(Beginning of Data for this task)

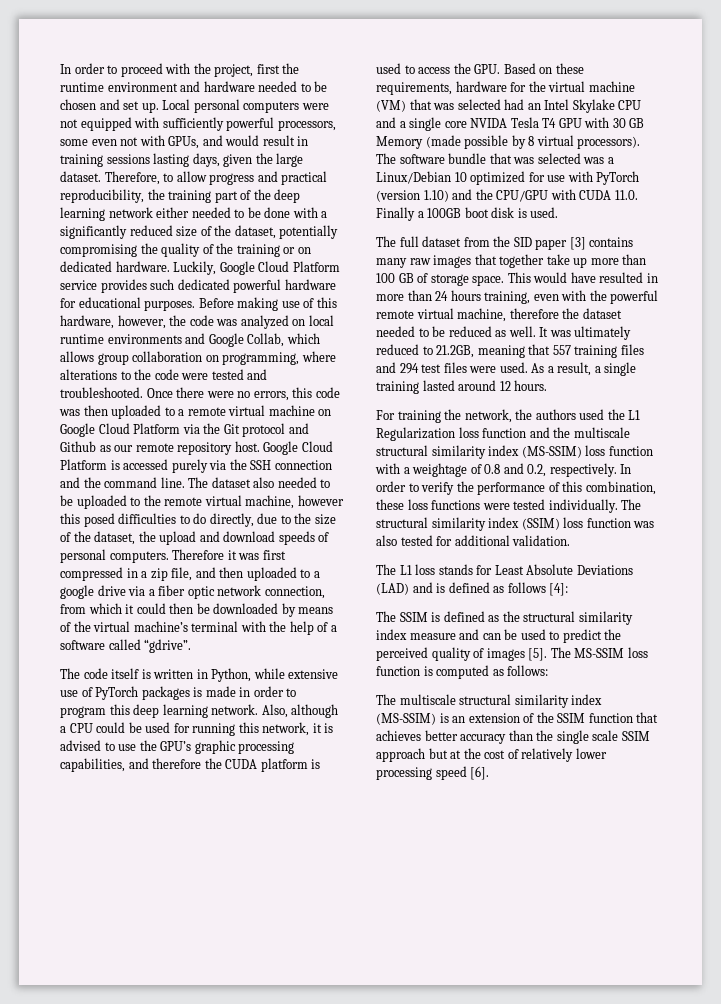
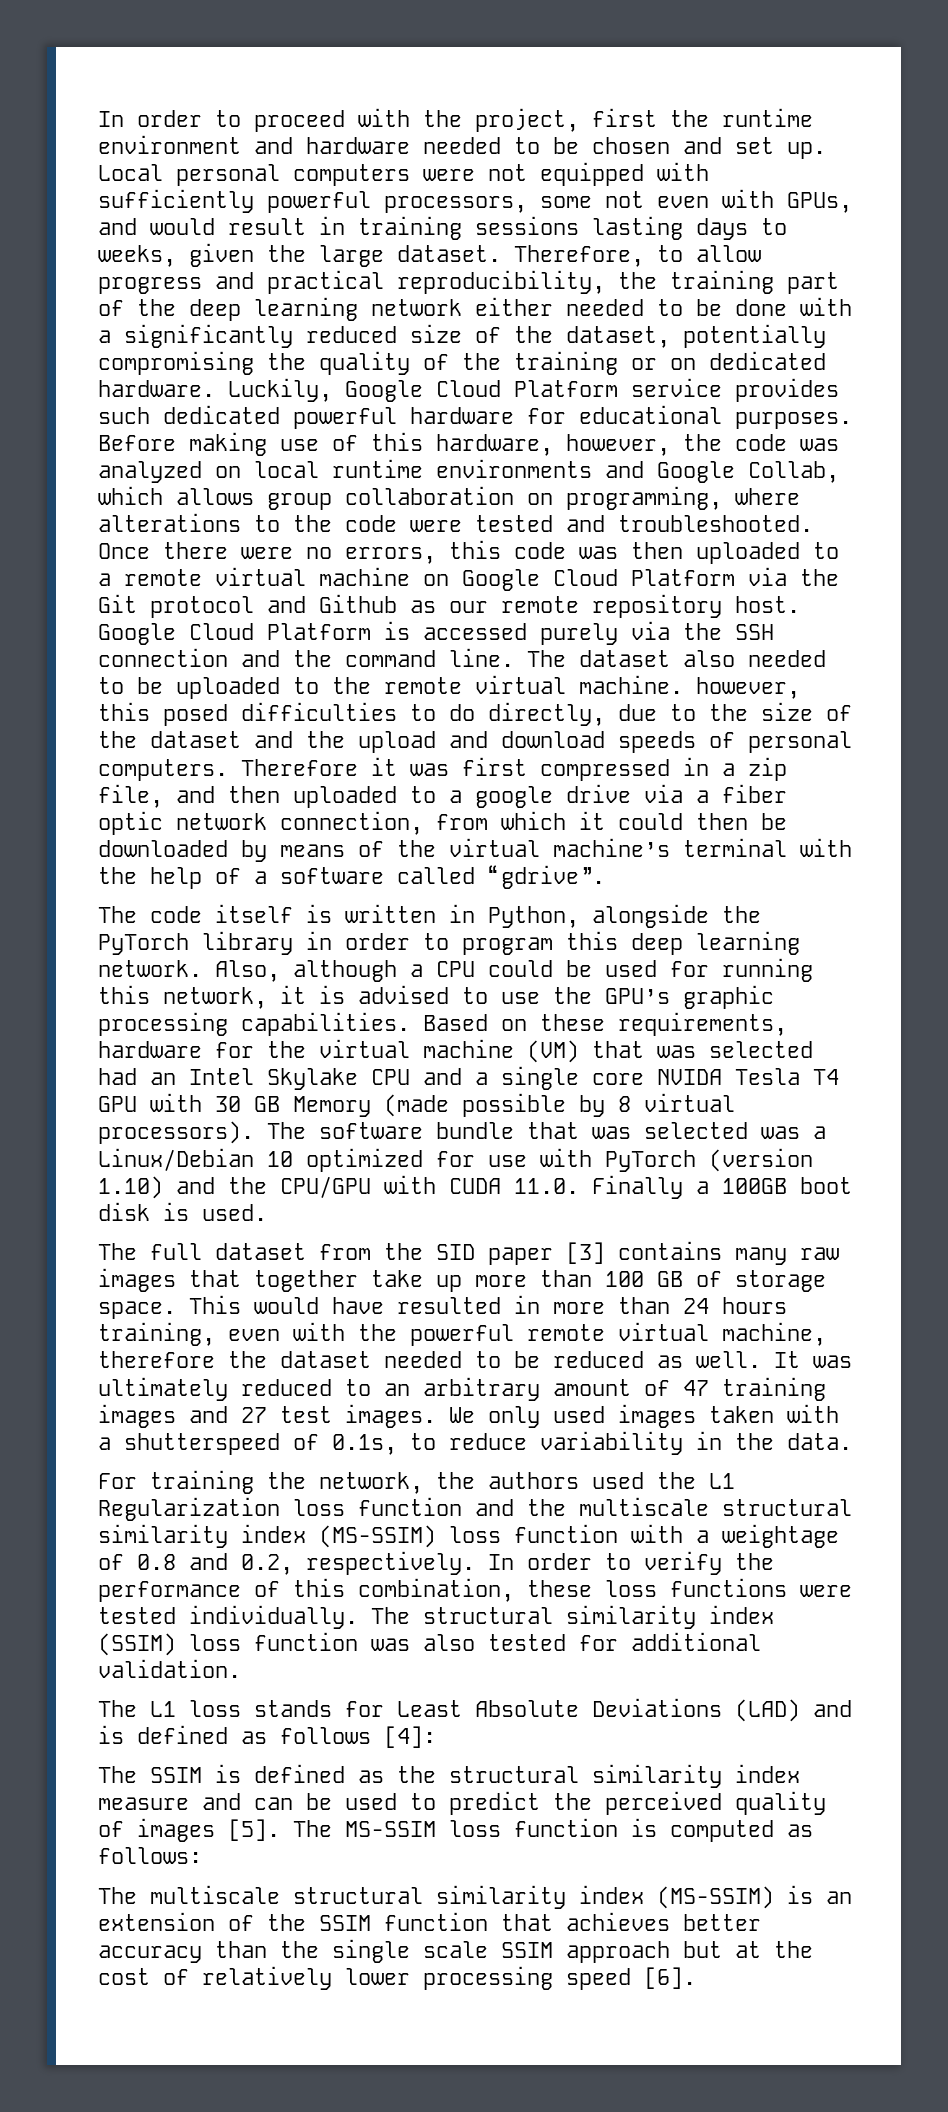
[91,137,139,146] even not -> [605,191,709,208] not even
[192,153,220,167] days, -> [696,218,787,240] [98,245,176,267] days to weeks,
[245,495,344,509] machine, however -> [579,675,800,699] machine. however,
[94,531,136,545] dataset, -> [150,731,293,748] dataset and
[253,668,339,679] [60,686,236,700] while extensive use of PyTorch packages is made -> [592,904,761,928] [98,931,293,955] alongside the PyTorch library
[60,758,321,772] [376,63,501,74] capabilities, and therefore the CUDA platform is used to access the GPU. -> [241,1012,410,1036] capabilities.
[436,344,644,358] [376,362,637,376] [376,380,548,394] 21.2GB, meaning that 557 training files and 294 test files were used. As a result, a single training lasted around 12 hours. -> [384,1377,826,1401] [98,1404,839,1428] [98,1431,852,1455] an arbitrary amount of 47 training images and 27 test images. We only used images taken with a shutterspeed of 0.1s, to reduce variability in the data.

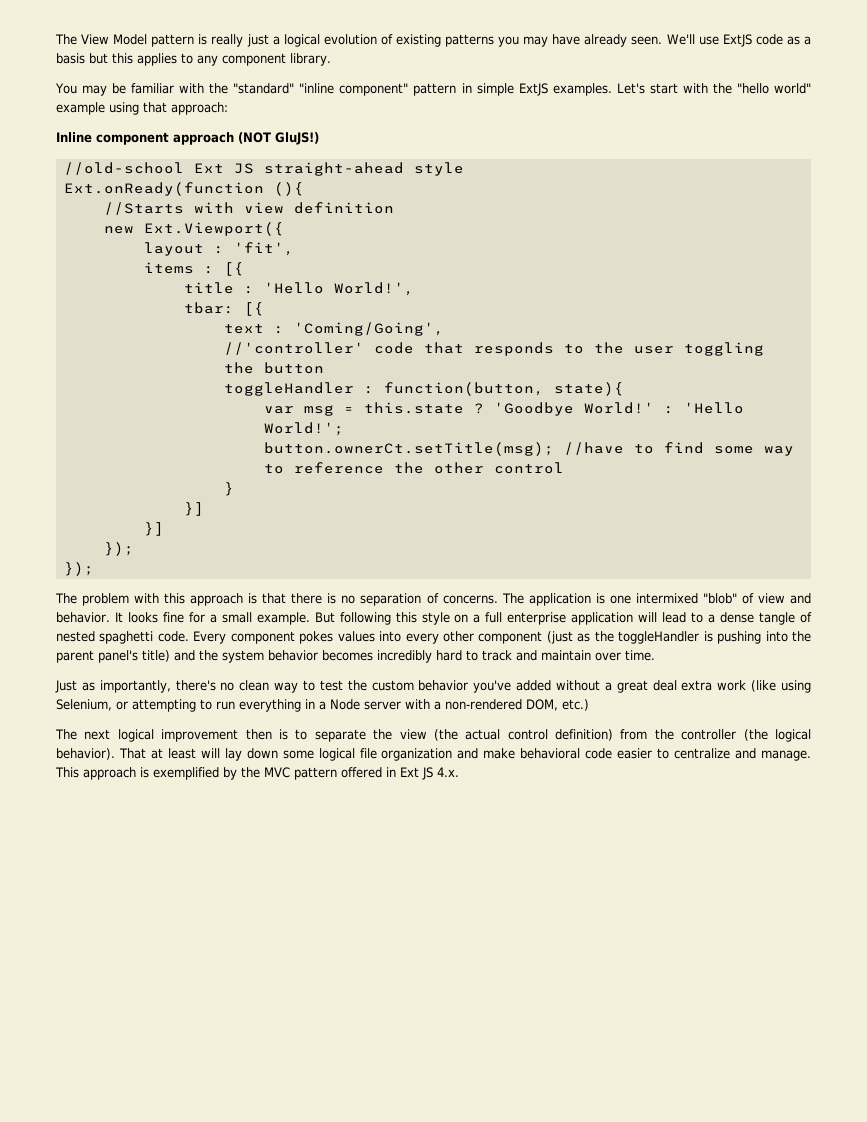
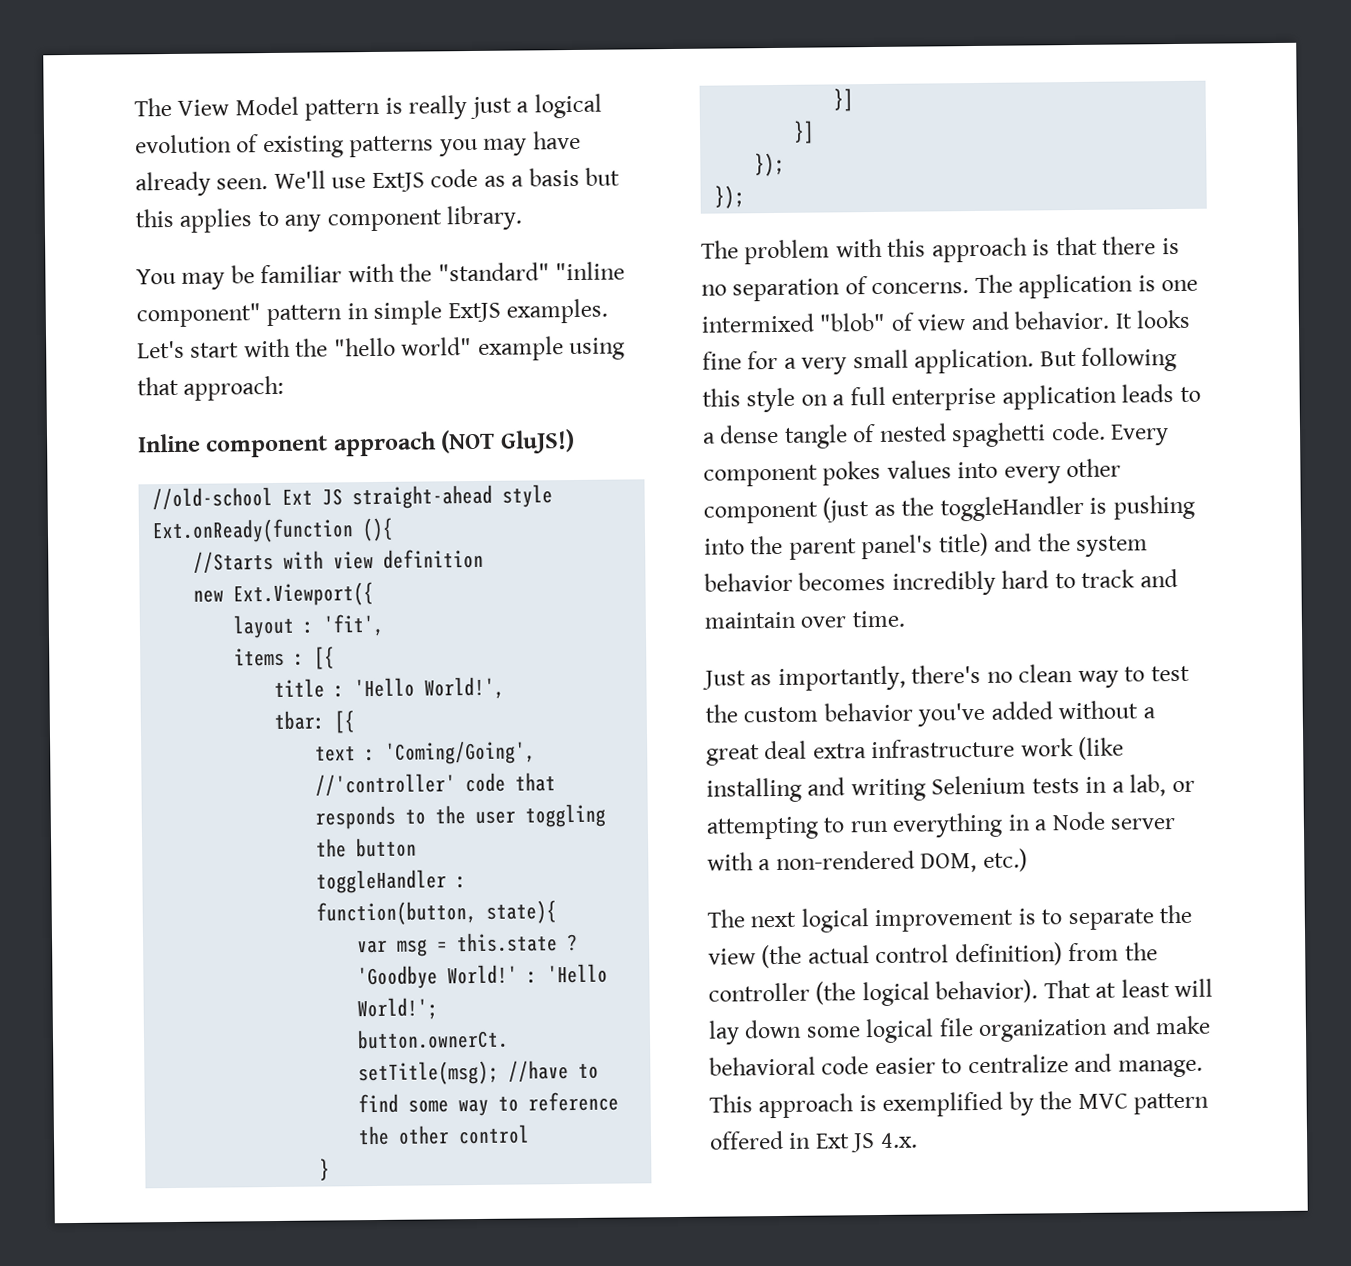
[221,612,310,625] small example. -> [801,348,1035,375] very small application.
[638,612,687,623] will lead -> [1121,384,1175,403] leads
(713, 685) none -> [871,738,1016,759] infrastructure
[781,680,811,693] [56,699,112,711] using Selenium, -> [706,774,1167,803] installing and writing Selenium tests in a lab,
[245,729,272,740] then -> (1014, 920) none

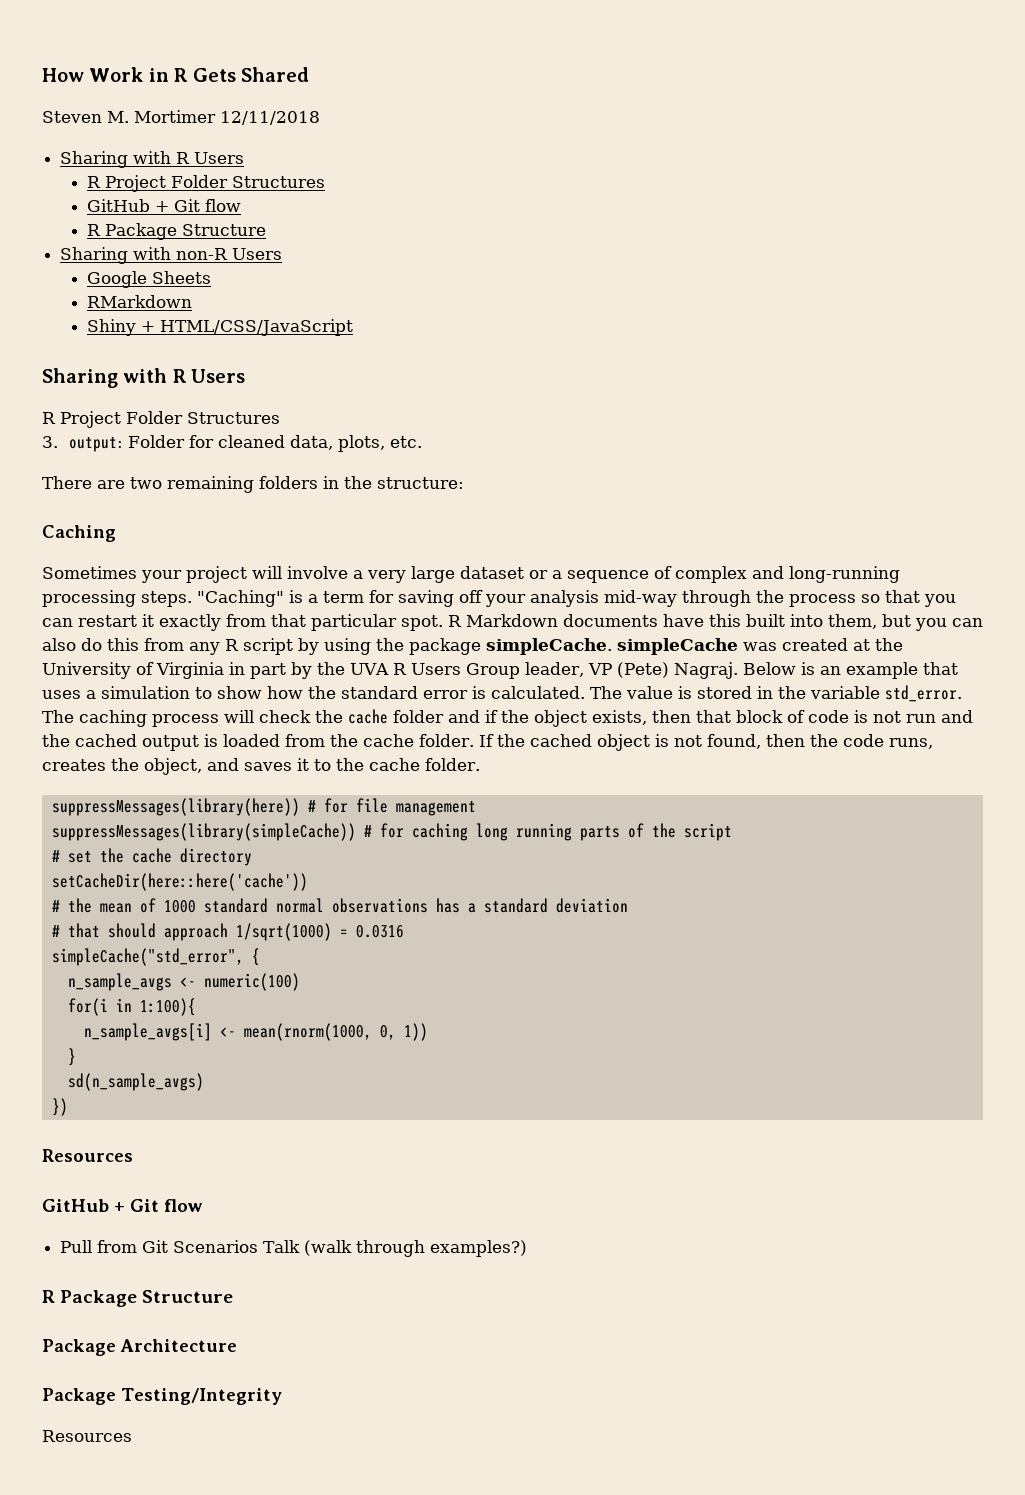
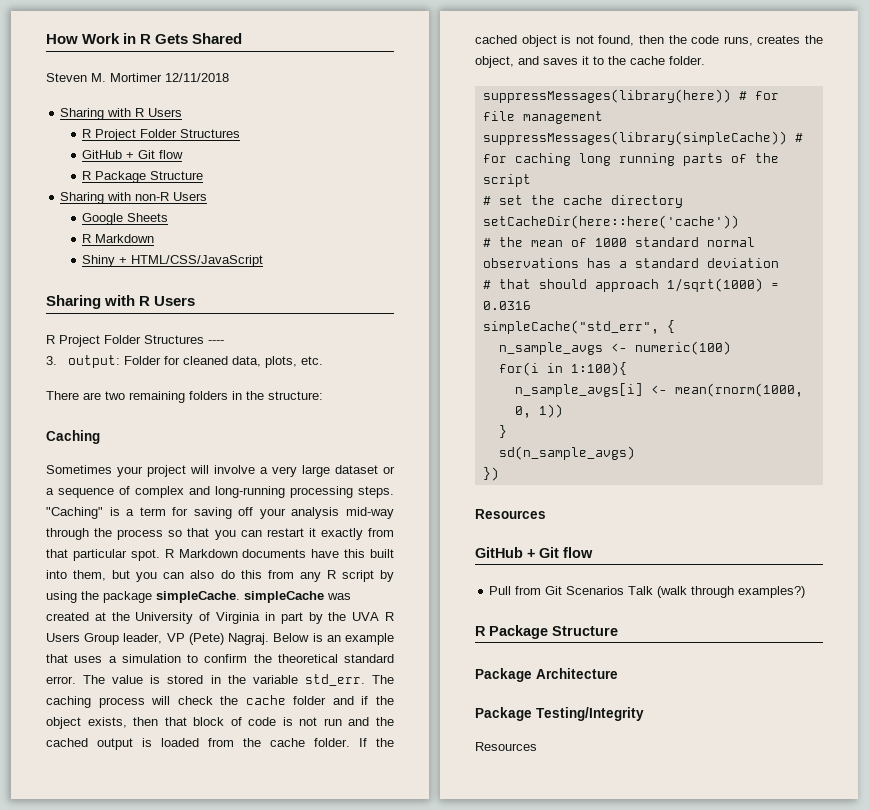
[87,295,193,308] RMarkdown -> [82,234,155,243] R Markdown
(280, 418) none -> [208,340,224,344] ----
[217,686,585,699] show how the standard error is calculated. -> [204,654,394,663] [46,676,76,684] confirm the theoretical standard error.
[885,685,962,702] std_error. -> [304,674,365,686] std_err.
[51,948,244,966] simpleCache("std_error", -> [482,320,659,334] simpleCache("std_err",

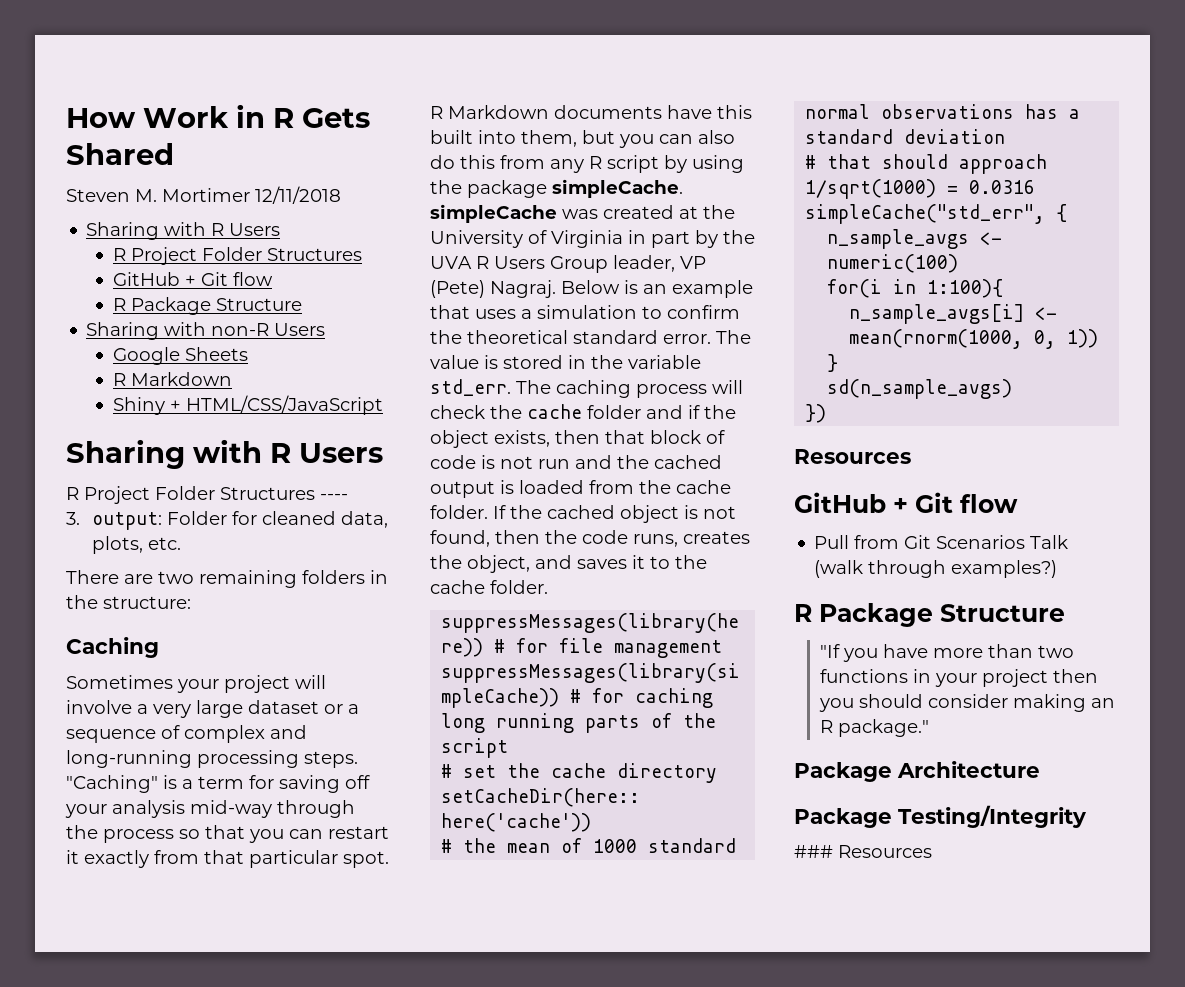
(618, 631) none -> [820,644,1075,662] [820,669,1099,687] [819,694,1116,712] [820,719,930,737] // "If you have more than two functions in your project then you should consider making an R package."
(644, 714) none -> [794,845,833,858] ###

(End of Data for this task)

What you are asked to do:
With the pictures omitted, the entries are to be transcribed in full, exactly as they appear.

Solution for this exercise:
[91,137,139,146] even not -> [605,191,709,208] not even
[192,153,220,167] days, -> [696,218,787,240] [98,245,176,267] days to weeks,
[245,495,344,509] machine, however -> [579,675,800,699] machine. however,
[94,531,136,545] dataset, -> [150,731,293,748] dataset and
[253,668,339,679] [60,686,236,700] while extensive use of PyTorch packages is made -> [592,904,761,928] [98,931,293,955] alongside the PyTorch library
[60,758,321,772] [376,63,501,74] capabilities, and therefore the CUDA platform is used to access the GPU. -> [241,1012,410,1036] capabilities.
[436,344,644,358] [376,362,637,376] [376,380,548,394] 21.2GB, meaning that 557 training files and 294 test files were used. As a result, a single training lasted around 12 hours. -> [384,1377,826,1401] [98,1404,839,1428] [98,1431,852,1455] an arbitrary amount of 47 training images and 27 test images. We only used images taken with a shutterspeed of 0.1s, to reduce variability in the data.

[221,612,310,625] small example. -> [801,348,1035,375] very small application.
[638,612,687,623] will lead -> [1121,384,1175,403] leads
(713, 685) none -> [871,738,1016,759] infrastructure
[781,680,811,693] [56,699,112,711] using Selenium, -> [706,774,1167,803] installing and writing Selenium tests in a lab,
[245,729,272,740] then -> (1014, 920) none

[87,295,193,308] RMarkdown -> [82,234,155,243] R Markdown
(280, 418) none -> [208,340,224,344] ----
[217,686,585,699] show how the standard error is calculated. -> [204,654,394,663] [46,676,76,684] confirm the theoretical standard error.
[885,685,962,702] std_error. -> [304,674,365,686] std_err.
[51,948,244,966] simpleCache("std_error", -> [482,320,659,334] simpleCache("std_err",

(618, 631) none -> [820,644,1075,662] [820,669,1099,687] [819,694,1116,712] [820,719,930,737] // "If you have more than two functions in your project then you should consider making an R package."
(644, 714) none -> [794,845,833,858] ###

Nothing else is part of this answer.